Von Kunststoffoberflächen - auch wenn deren Herstellung noch teuer ist - erwartet sich die Industrie hingegen ein großes Geschäft. Siemens und die Leonhard Kurz Stiftung haben bereits 2003 das Joint-Venture PolyIC gegründet. Mit Industriepartnern wie BASF und Evonik entwickelt das Unternehmen im Verbundprojekt "Madrix" derzeit gedruckte RFID-Funketiketten. Damit kennzeichnen beispielsweise Lebensmittelhersteller ihre Waren im Supermarkt. Heute übliche Etiketten enthalten Siliziumchips, deren Produktion dadurch im Vergleich zur Drucktechnik teuer ist.

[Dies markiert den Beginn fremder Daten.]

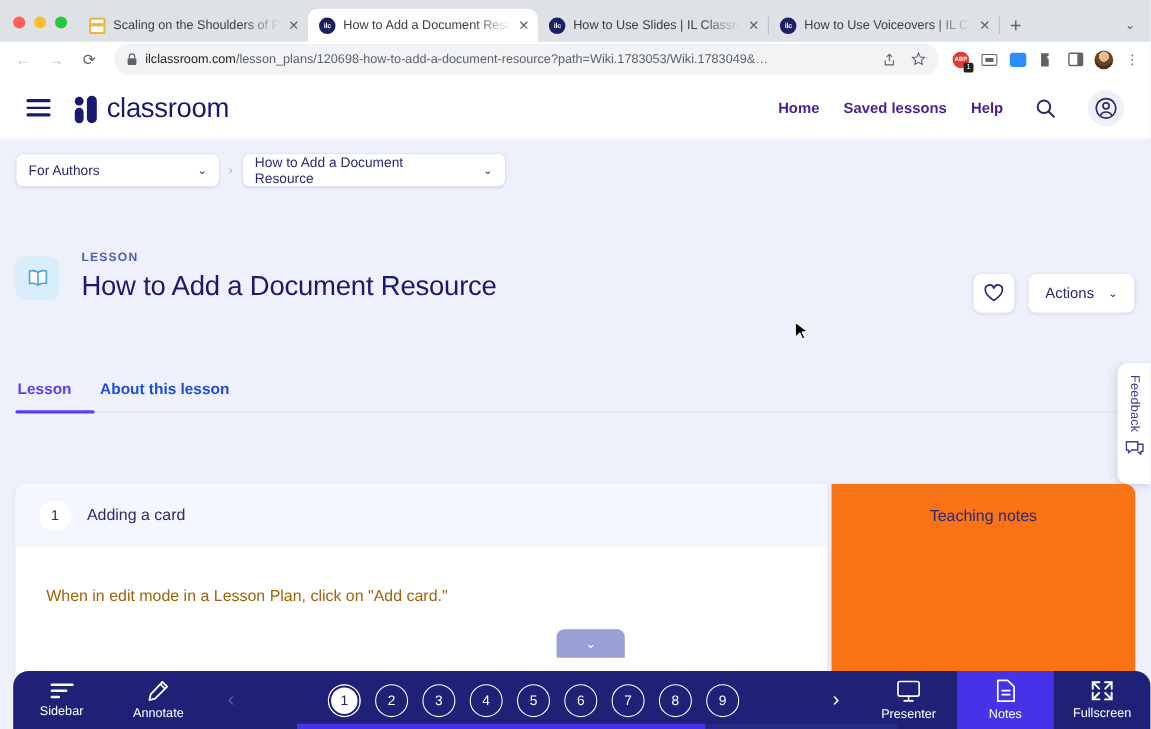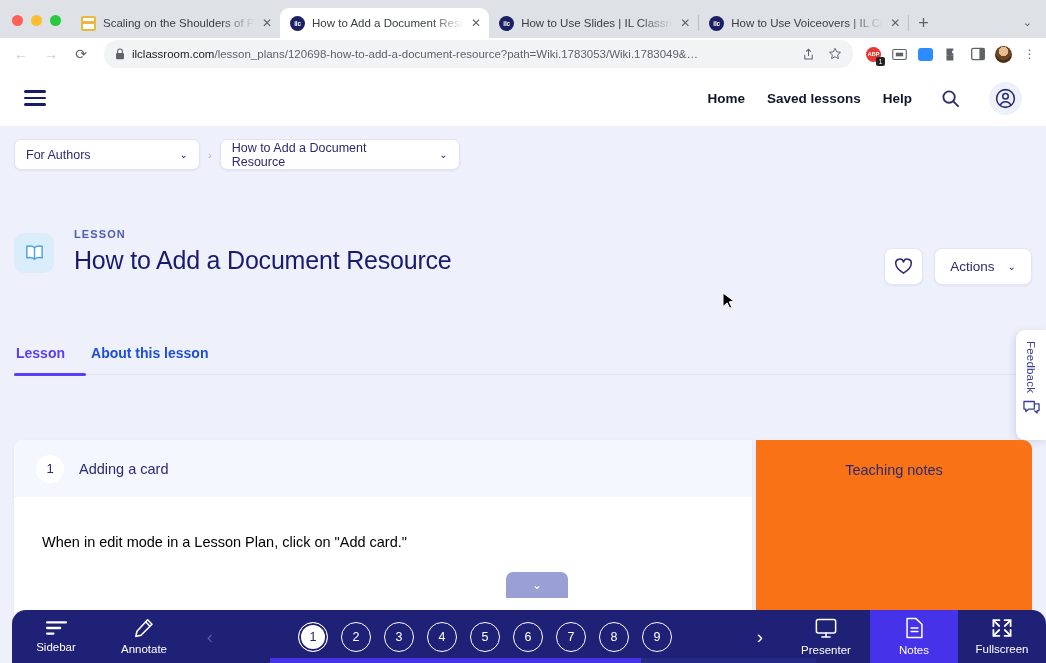--- a/index.html
+++ b/index.html
@@ -92,21 +92,21 @@
   .hamburger { display: flex; flex-direction: column; gap: 4px; width: 22px; }
   .hamburger span { height: 2.5px; background: #191970; border-radius: 2px; display: block; }
   .brand { display: flex; align-items: center; gap: 9px; margin-left: 22px; }
   .logo-il { display: flex; align-items: flex-end; gap: 3px; height: 28px; }
   .logo-i { display: flex; flex-direction: column; align-items: center; gap: 2.5px; }
   .logo-i .d { width: 8px; height: 8px; border-radius: 50%; background: #191970; }
   .logo-i .b { width: 8px; height: 14px; border-radius: 4px; background: #191970; }
   .logo-l { width: 9px; height: 25px; border-radius: 5px; background: #191970; }
   .brand-name { font-size: 25px; color: #191970; letter-spacing: -0.3px; }
   .header-nav { margin-left: auto; display: flex; align-items: center; gap: 22px; }
-  .header-nav a { font-size: 13.5px; font-weight: 700; color: #0f172a; text-decoration: none; }
+  .header-nav a { font-size: 13.5px; font-weight: 700; color: #4c1d95; text-decoration: none; }
   .icon-btn-round {
     width: 33px; height: 33px; border-radius: 50%;
     display: flex; align-items: center; justify-content: center;
   }
   .icon-btn-round.tinted { background: #eef0fa; }
 
   
   .crumbs { position: absolute; top: 139px; left: 14px; display: flex; align-items: center; gap: 8px; }
   .crumb {
     height: 31px; background: #fff; border: 1px solid #dfe3f5; border-radius: 7px;
@@ -173,21 +173,21 @@
   }
   .card-head {
     height: 57px; background: #f5f7ff; display: flex; align-items: center; gap: 15px; padding-left: 22px;
   }
   .card-num {
     width: 28px; height: 28px; border-radius: 50%; background: #fff;
     display: flex; align-items: center; justify-content: center;
     font-size: 13px; color: #2a2a72;
   }
   .card-head-title { font-size: 14.5px; color: #2a2a72; }
-  .card-body { padding: 37px 28px 0; font-size: 14.5px; color: #000000; }
+  .card-body { padding: 37px 28px 0; font-size: 14.5px; color: #a16207; }
   .scroll-pill {
     position: absolute; left: 492px; top: 132px; width: 62px; height: 26px;
     background: #9aa0d4; border-radius: 7px 7px 0 0;
     display: flex; align-items: center; justify-content: center; color: #fff; font-size: 12px;
   }
   .notes-panel {
     flex: 1; background: #f97316; border-radius: 0 9px 0 0;
     box-shadow: 0 1px 3px rgba(25,25,112,0.08);
     padding-top: 22px; text-align: center;
   }
@@ -321,20 +321,30 @@
       <span class="ext">⋮</span>
     </div>
   </div>
 
   <div class="app-header">
     <div class="hamburger">
       <span></span>
         <span></span>
         <span></span>
     </div>
+    <div class="brand">
+      <span class="logo-il">
+        <span class="logo-i">
+            <span class="d"></span>
+            <span class="b"></span>
+          </span>
+        <span class="logo-l"></span>
+      </span>
+      <span class="brand-name">classroom</span>
+    </div>
     <div class="header-nav">
       <a href="#">Home</a>
       <a href="#">Saved lessons</a>
       <a href="#">Help</a>
       <span class="icon-btn-round">
         <svg width="19" height="19" viewBox="0 0 20 20">
           <circle cx="8.5" cy="8.5" r="6" fill="none" stroke="#2a2a72" stroke-width="1.9"></circle>
           <path d="M13 13l5 5" stroke="#2a2a72" stroke-width="1.9" stroke-linecap="round"></path>
         </svg>
       </span>

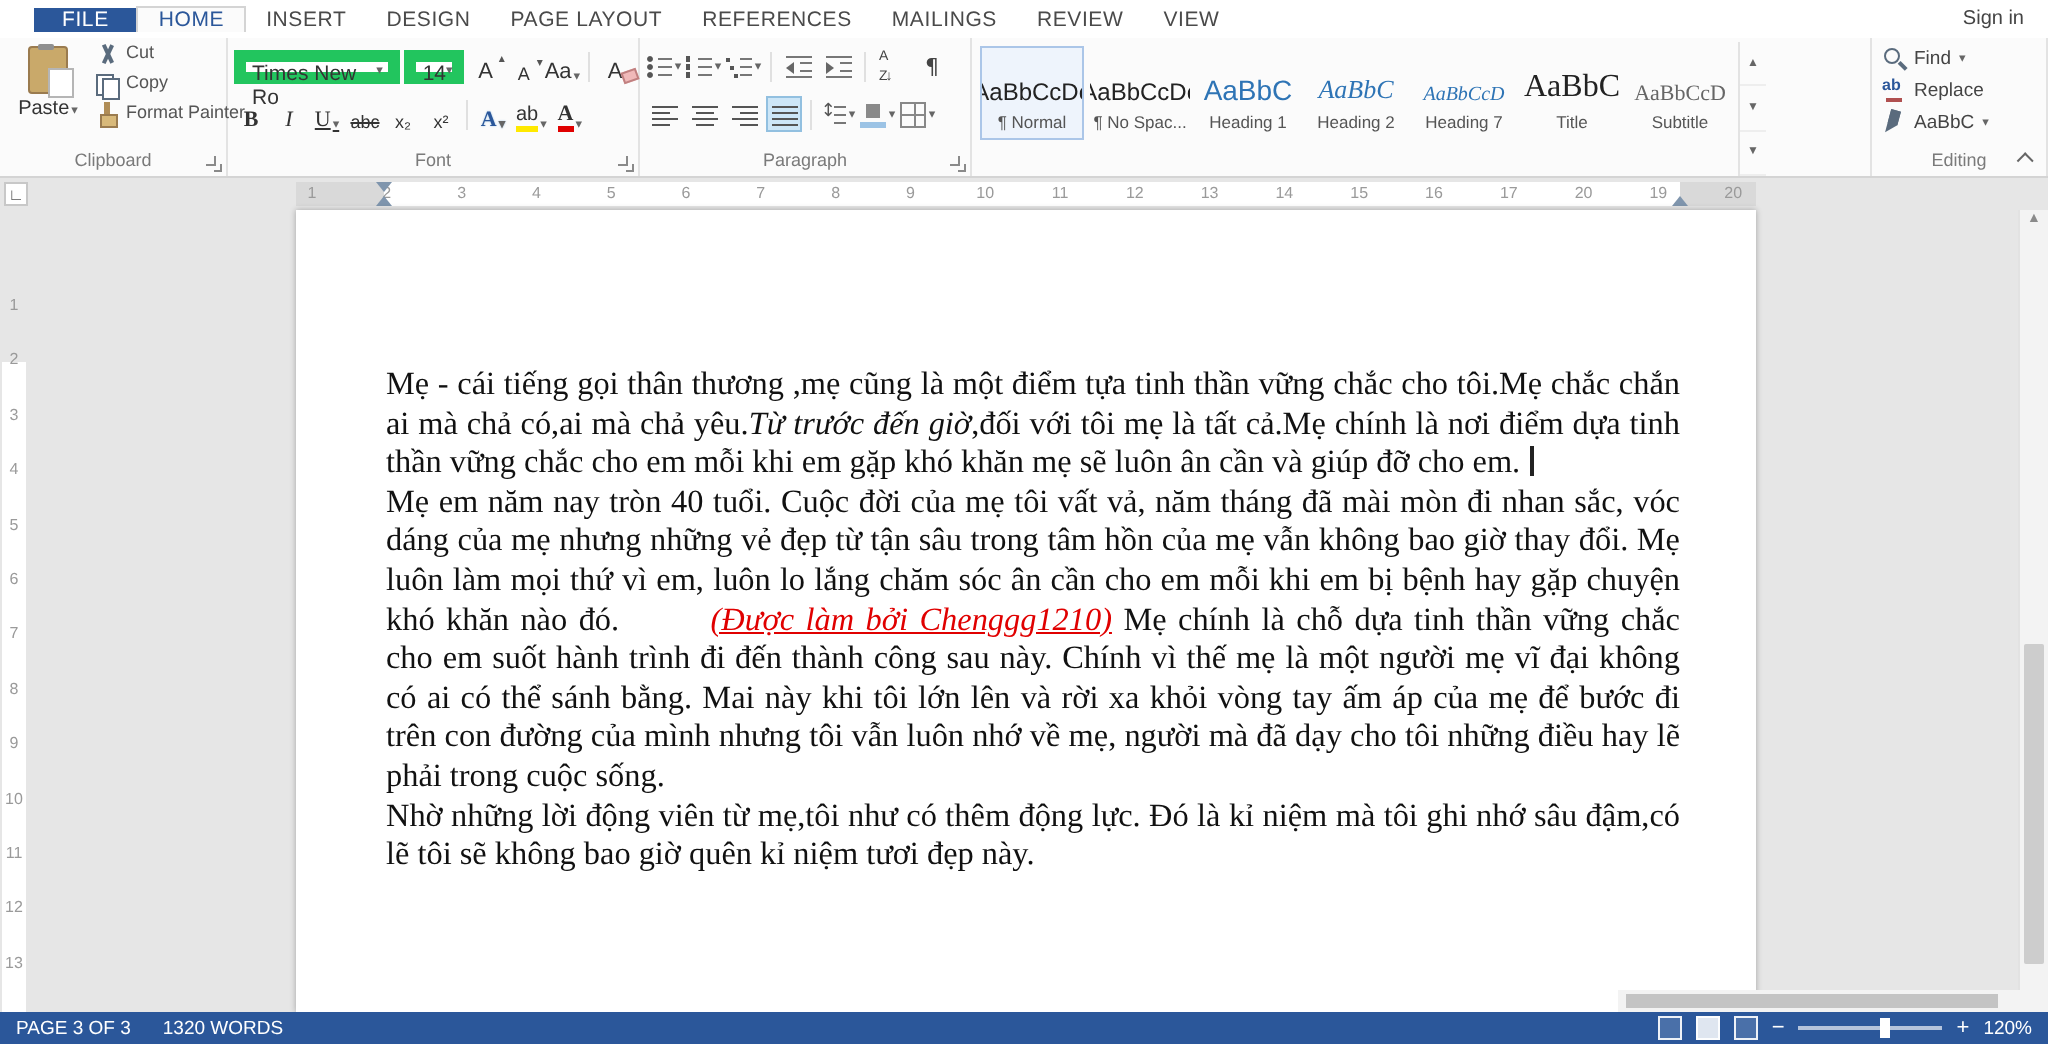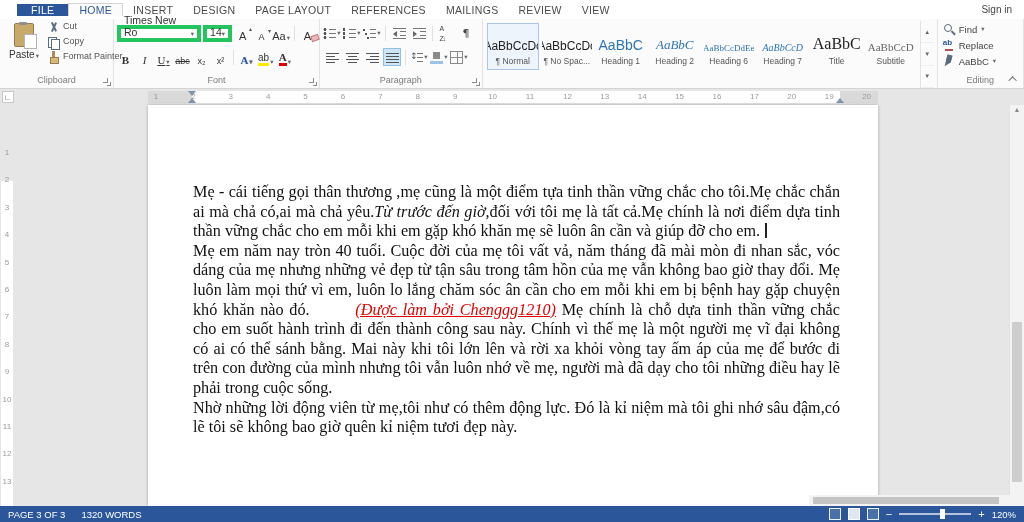--- a/index.html
+++ b/index.html
@@ -41,21 +41,21 @@
   .ic-fp::before{content:"";position:absolute;left:5px;top:0;width:3px;height:6px;background:#b08d57;}
   .ic-fp::after{content:"";position:absolute;left:3px;top:6px;width:7px;height:5px;background:#d8b97a;border:1px solid #9a7b4f;}
   .ic-find::before{content:"";position:absolute;left:1px;top:1px;width:6px;height:6px;border:1.5px solid #5a6b7d;border-radius:50%;}
   .ic-find::after{content:"";position:absolute;left:8px;top:9px;width:5px;height:1.5px;background:#5a6b7d;transform:rotate(45deg);}
   .ic-replace::before{content:"ab";position:absolute;left:0;top:-1px;font-size:8px;color:#2b579a;font-weight:bold;}
   .ic-replace::after{content:"";position:absolute;left:2px;bottom:1px;width:8px;height:1.5px;background:#b05050;}
   .ic-select::before{content:"";position:absolute;left:3px;top:0;border-left:5px solid #5a6b7d;border-bottom:5px solid transparent;border-top:7px solid #5a6b7d;transform:rotate(15deg);}
 
   
   .frow{display:flex;align-items:center;gap:2px;height:24px;}
-  .combo{border:4px solid #22c55e;background:#fff;font-size:10.5px;color:#333;display:flex;align-items:flex-end;height:17px;padding:0 3px;box-sizing:border-box;}
+  .combo{border:6px solid #22c55e;background:#fff;font-size:10.5px;color:#333;display:flex;align-items:flex-start;height:17px;padding:0 3px;box-sizing:border-box;}
   .combo .dd{margin-left:auto;}
   .fam{width:92px;} .siz{width:30px;}
   .fbtn{min-width:15px;height:18px;display:flex;align-items:flex-end;justify-content:center;font-size:11px;color:#333;padding:0 1px;position:relative;}
   .serif{font-family:"Liberation Serif",serif;}
   .fb{font-weight:bold;} .fi{font-style:italic;} .fu{text-decoration:underline;}
   .strike{text-decoration:line-through;font-size:9px;}
   .subsup{font-size:9px;}
   .grow::after{content:"▴";font-size:6px;position:absolute;top:1px;right:-1px;color:#555;}
   .shrink{font-size:9px;} .shrink::after{content:"▾";font-size:6px;position:absolute;top:3px;right:-1px;color:#555;}
   .effects{color:#2b579a;font-weight:bold;text-shadow:0 0 1px #9cc3e5;}
@@ -316,24 +316,20 @@
                 <div class="prev">AaBbCcDc</div>
                 <div class="nm">¶ No Spac...</div>
               </div>
               <div class="style-tile s2">
                 <div class="prev">AaBbC</div>
                 <div class="nm">Heading 1</div>
               </div>
               <div class="style-tile s3">
                 <div class="prev">AaBbC</div>
                 <div class="nm">Heading 2</div>
-              </div>
-              <div class="style-tile s4">
-                <div class="prev">AaBbCcDdEe</div>
-                <div class="nm">Heading 6</div>
               </div>
               <div class="style-tile s5">
                 <div class="prev">AaBbCcD</div>
                 <div class="nm">Heading 7</div>
               </div>
               <div class="style-tile s6">
                 <div class="prev">AaBbC</div>
                 <div class="nm">Title</div>
               </div>
               <div class="style-tile s7">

RFID-Etiketten sind derzeit aber nur ein Projekt, an dem die Industrie arbeitet. Die gedruckte Elektronik soll eines Tages die Herstellung von Displays, Sensoren und Solarzellen ersetzen. Bis dahin ist es allerdings noch ein weiter Weg: Für RFID-Tags beispielsweise reichen Hunderte bis einige Tausend Transistoren auf einer Oberfläche. Bei Displays können es hingegen sogar mehrere Millionen sein. Dafür sei ein komplettes Neudesign von Druckprozessen nötig, sagt Peter Eckerle, Projektleiter bei BASF Future Business. "Bislang werden die Herausforderungen noch unterschätzt. Derzeit sind wir noch weit davon entfernt, diese Anforderungen in der erforderlichen Qualität mit wirtschaftlichen Ausbeuten zu erfüllen", sagt der Projektleiter.

Bei manchen Anwendungen, die nicht mit dem Stromnetz verbunden sind, ist die Technik schon heute fast konkurrenzfähig. Ein Beispiel sind Handy-Ladegeräte - der Besitzer könnte eine gedruckte Solarzelle einfach im Sonnenlicht ausrollen und sein Mobiltelefon aufladen. Erste Produktionen gibt es bereits: Das amerikanische Unternehmen Konarka arbeitet an einer neuen Generation von Folien-Energiezellen, die Handys und Laptops mit Strom versorgen sollen. Zusammen mit dem Hersteller G24I hat Konarka eine Fabrik in Wales aufgebaut. Auch im brandenburgischen Luckenwalde ist die reale Welt ein wenig näher an das Reich von Harry Potter gerückt. Dort setzt das US-Unternehmen Nanosolar auf ein Druckverfahren für Solarmodule, die nur ein Hundertstel so dick sind, wie herkömmliche Silizium-Solarzellen.